Re: [PATCH] nvme/pci: Use host managed power state for suspend

From: Christoph Hellwig
Date: Sat May 11 2019 - 03:25:15 EST


A couple nitpicks, mostly leftover from the previous iteration
(I didn't see replies to those comments from you, despite seeing
a reply to my mail, assuming it didn't get lost):

> +int nvme_set_power(struct nvme_ctrl *ctrl, unsigned ps)
> +{
> + return nvme_set_features(ctrl, NVME_FEAT_POWER_MGMT, ps, NULL, 0, NULL);
> +}
> +EXPORT_SYMBOL_GPL(nvme_set_power);
> +
> +int nvme_get_power(struct nvme_ctrl *ctrl, u32 *result)
> +{
> + struct nvme_command c;
> + union nvme_result res;
> + int ret;
> +
> + if (!result)
> + return -EINVAL;
> +
> + memset(&c, 0, sizeof(c));
> + c.features.opcode = nvme_admin_get_features;
> + c.features.fid = cpu_to_le32(NVME_FEAT_POWER_MGMT);
> +
> + ret = __nvme_submit_sync_cmd(ctrl->admin_q, &c, &res,
> + NULL, 0, 0, NVME_QID_ANY, 0, 0, false);
> + if (ret >= 0)
> + *result = le32_to_cpu(res.u32);
> + return ret;
> +}
> +EXPORT_SYMBOL_GPL(nvme_get_power);

At this point I'd rather see those in the PCIe driver. While the
power state feature is generic in the spec I don't see it actually
being used anytime anywhere else any time soon.

But maybe we can add a nvme_get_features helper ala nvme_set_features
in the core to avoid a little boilerplate code for the future?

> + ret = nvme_set_power(&dev->ctrl, dev->ctrl.npss);
> + if (ret < 0)
> + return ret;

I can't find any wording in the spec that guarantees the highest
numerical power state is the deepest.

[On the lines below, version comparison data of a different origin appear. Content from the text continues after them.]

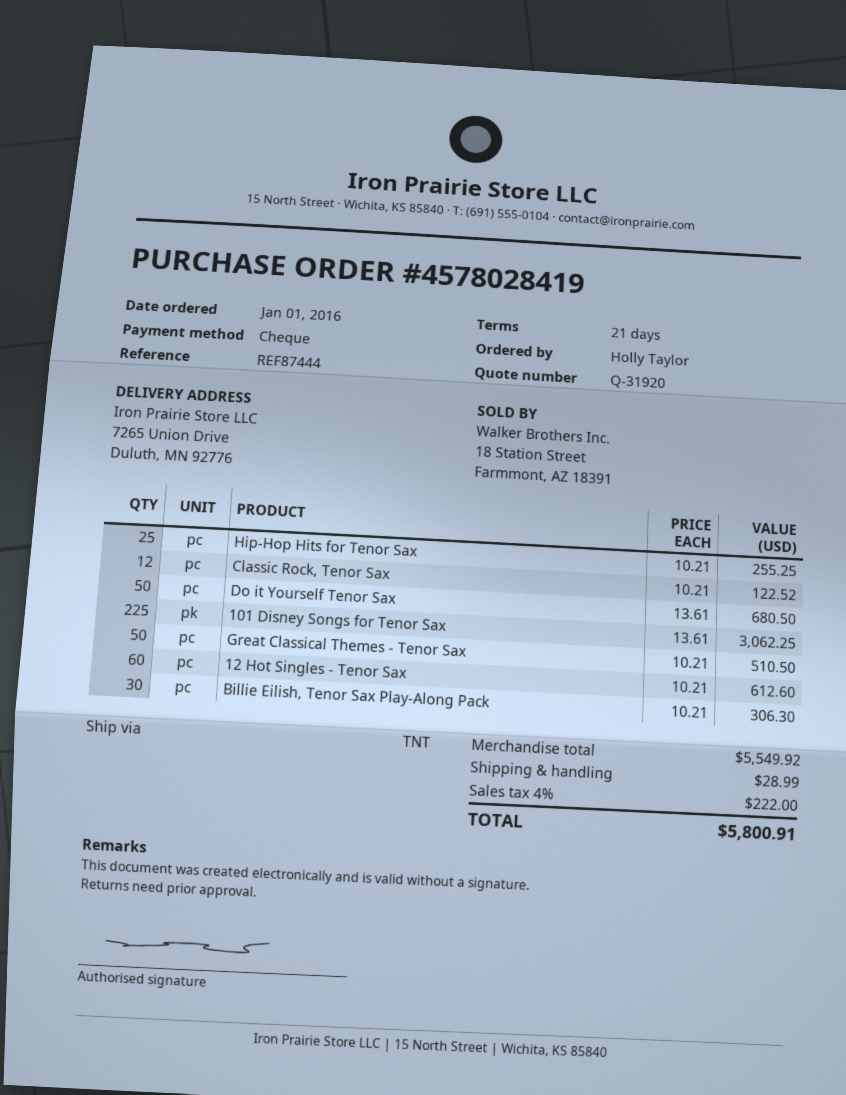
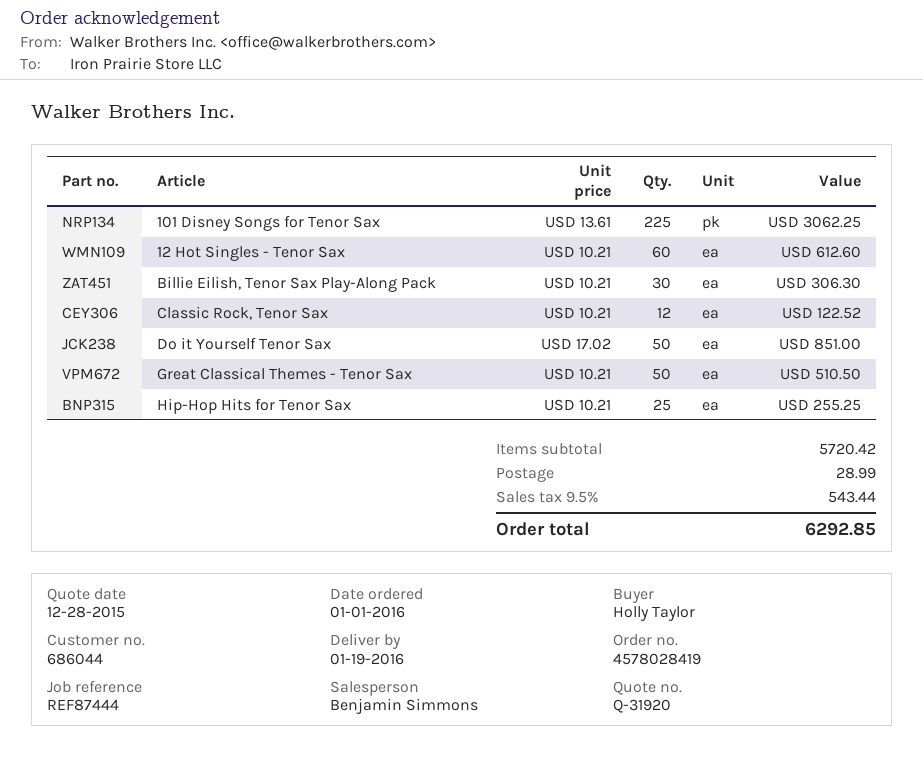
Do it Yourself Tenor Sax: 50 x 13.61 = 680.50 -> 50 x 17.02 = 851.00
subtotal: 5549.92 -> 5720.42
tax: 4% = 222.00 -> 9.5% = 543.44
total: 5800.91 -> 6292.85

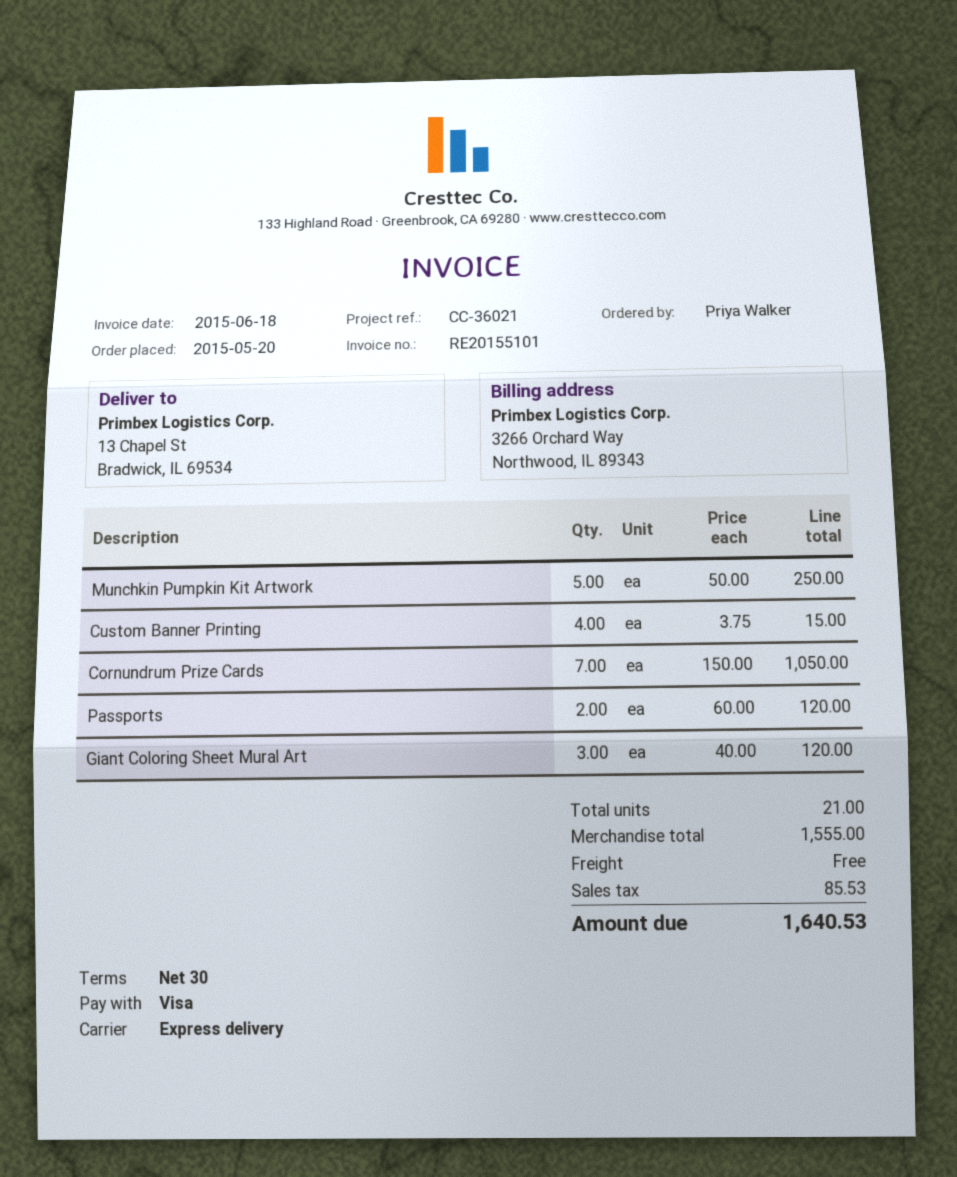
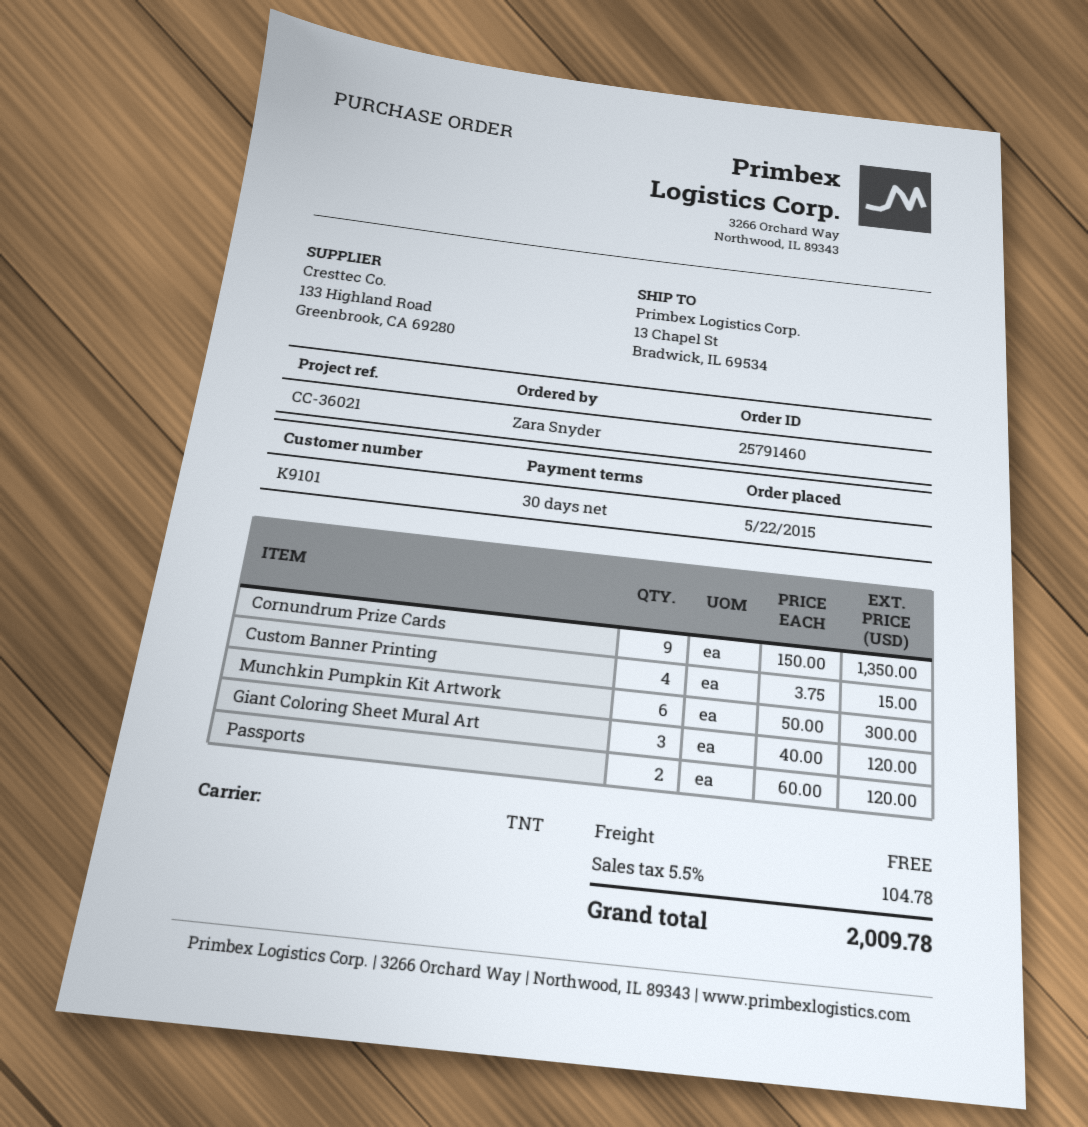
order date: 2015-05-20 -> 2015-05-22
ordered by: Priya Walker -> Zara Snyder
shipping method: express -> TNT
Munchkin Pumpkin Kit Artwork: 5 x 50.00 = 250.00 -> 6 x 50.00 = 300.00
Cornundrum Prize Cards: 7 x 150.00 = 1050.00 -> 9 x 150.00 = 1350.00
tax: 85.53 -> 104.78
total: 1640.53 -> 2009.78

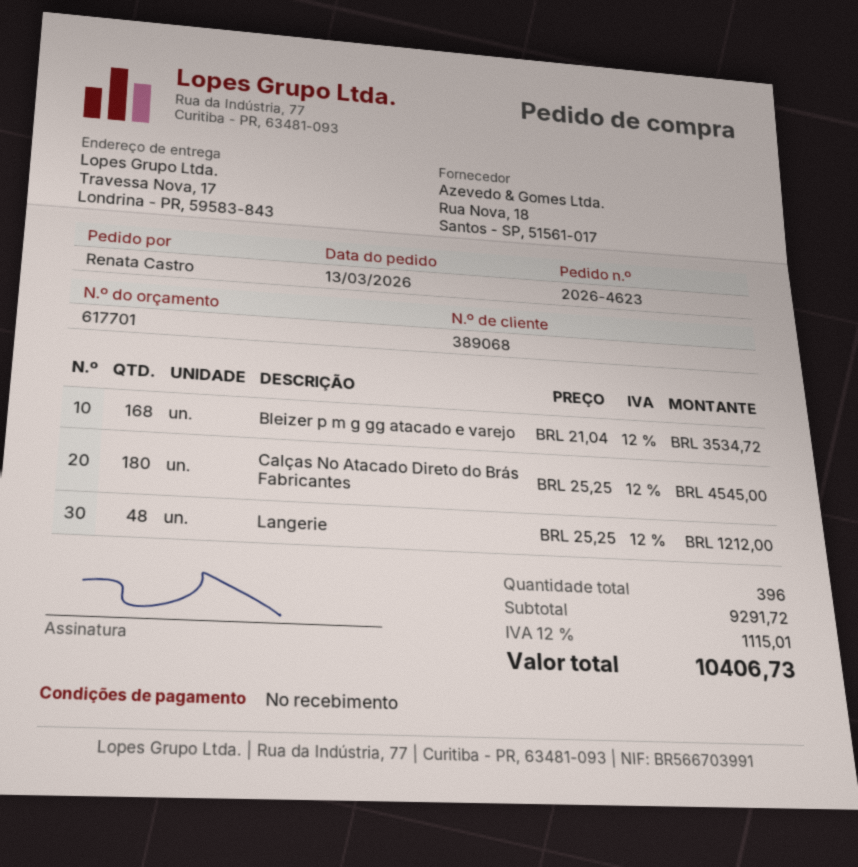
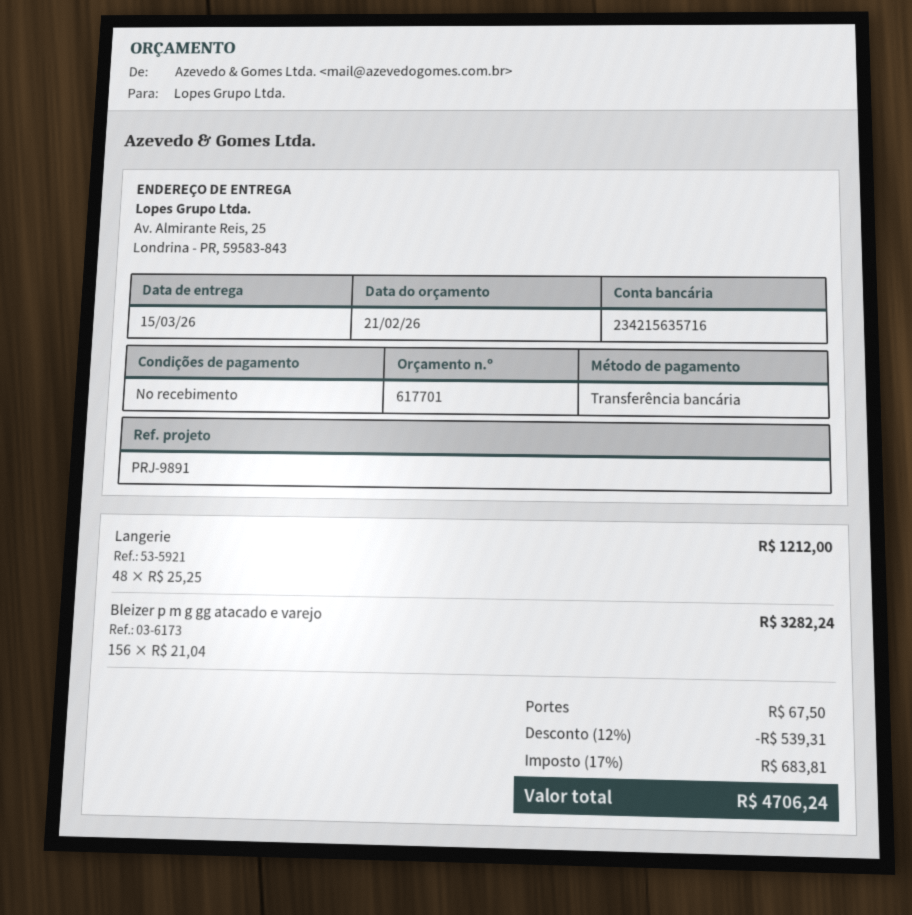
ship to: Travessa Nova, 17, Londrina - PR, 59583-843 -> Av. Almirante Reis, 25, Londrina - PR, 59583-843
Bleizer p m g gg atacado e varejo: 168 x 21.04 = 3534.72 -> 156 x 21.04 = 3282.24
Calças No Atacado Direto do Brás Fabricantes: 180 x 25.25 = 4545.00 -> none
discount: none -> 12% = 539.31
shipping: none -> 67.50
tax: 12% = 1115.01 -> 17% = 683.81
total: 10406.73 -> 4706.24

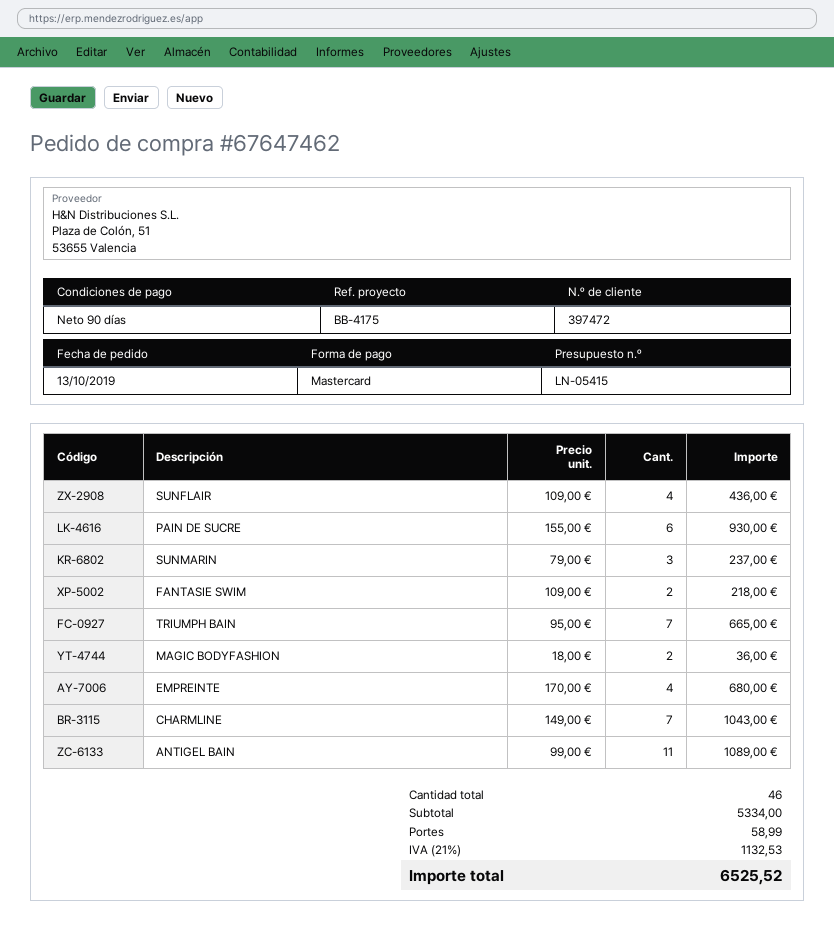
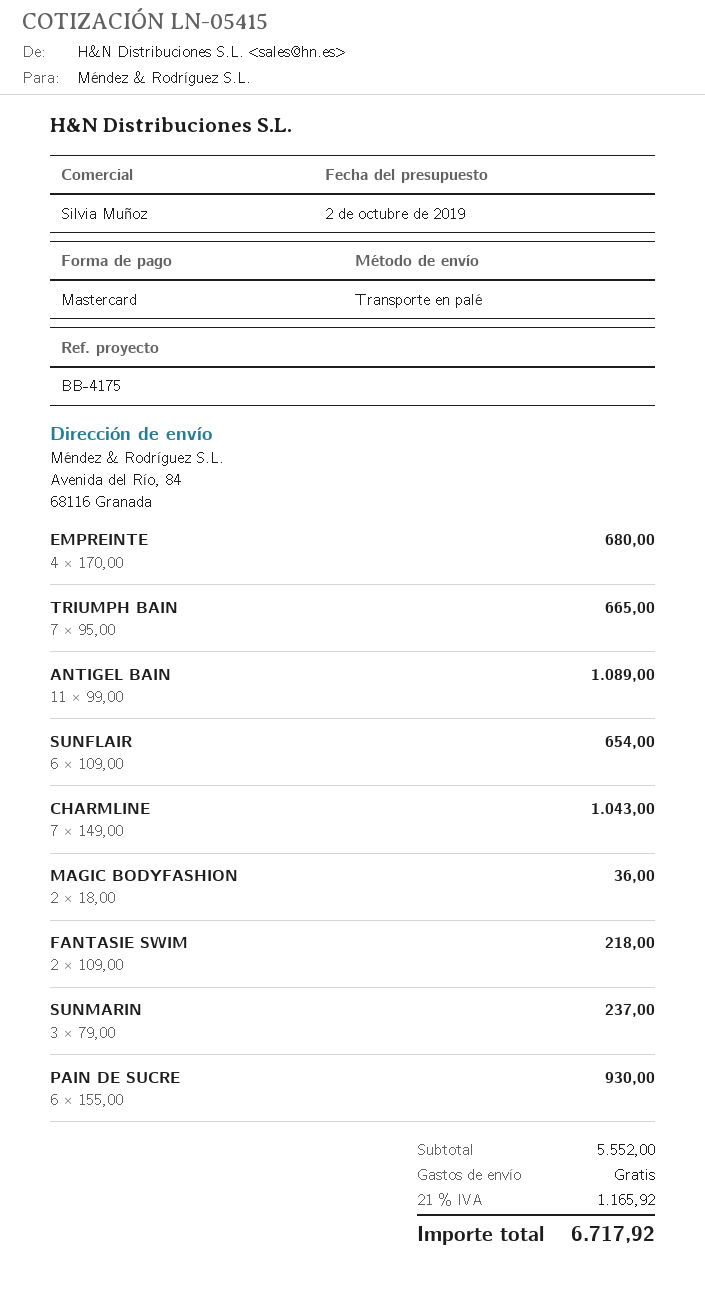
SUNFLAIR: 4 x 109.00 = 436.00 -> 6 x 109.00 = 654.00
subtotal: 5334.00 -> 5552.00
shipping: 58.99 -> 0.00
tax: 21% = 1132.53 -> 21% = 1165.92
total: 6525.52 -> 6717.92

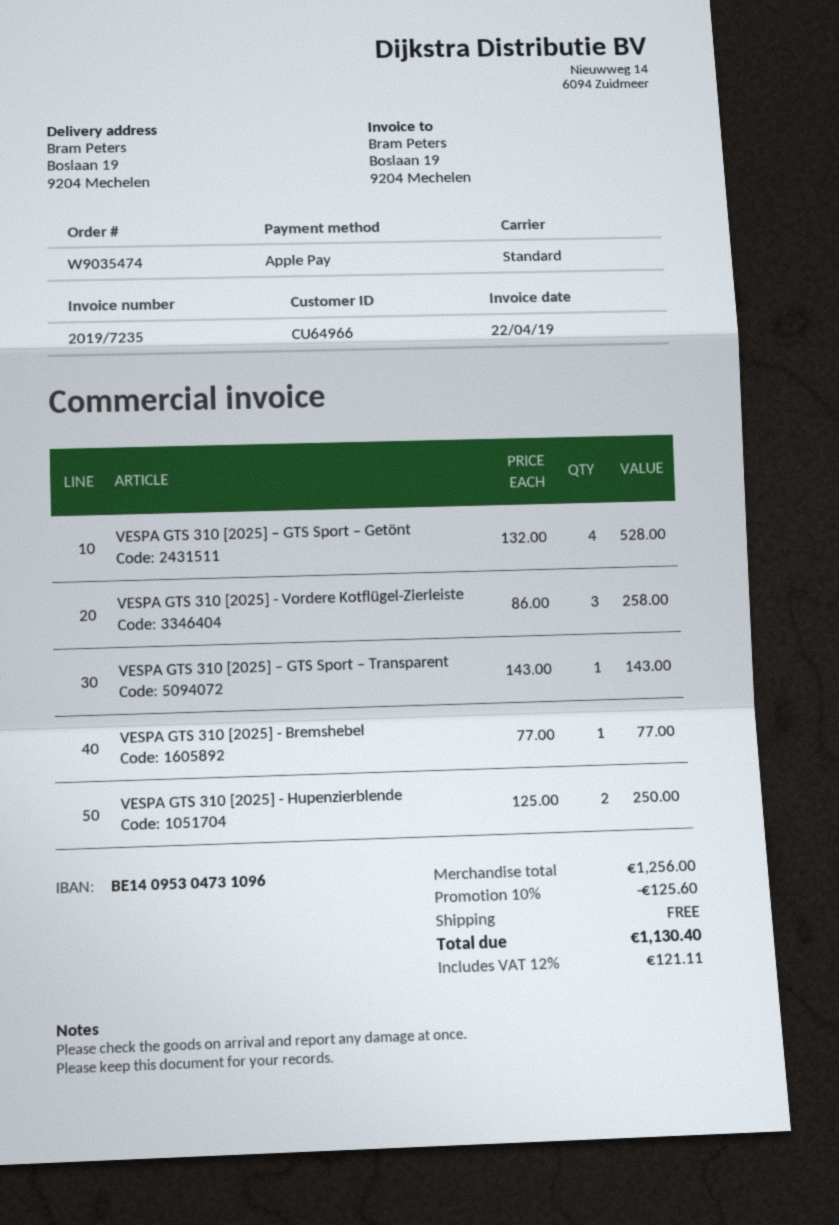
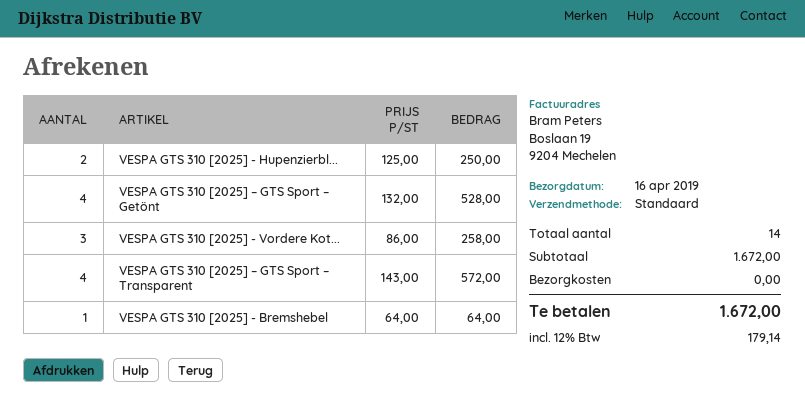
VESPA GTS 310 [2025] – GTS Sport – Transparent: 1 x 143.00 = 143.00 -> 4 x 143.00 = 572.00
VESPA GTS 310 [2025] - Bremshebel: 1 x 77.00 = 77.00 -> 1 x 64.00 = 64.00
subtotal: 1256.00 -> 1672.00
discount: 10% = 125.60 -> none
tax: 12% = 121.11 -> 12% = 179.14
total: 1130.40 -> 1672.00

But maybe I'm just missing
something as such an ordering would be really helpful?

> static int nvme_suspend(struct device *dev)
> {
> struct pci_dev *pdev = to_pci_dev(dev);
> struct nvme_dev *ndev = pci_get_drvdata(pdev);
>
> + /*
> + * Try to use nvme if the device supports host managed power settings
> + * and platform firmware is not involved.
> + */

This just comments that what, but I think we need a why here as the
what is fairly obvious..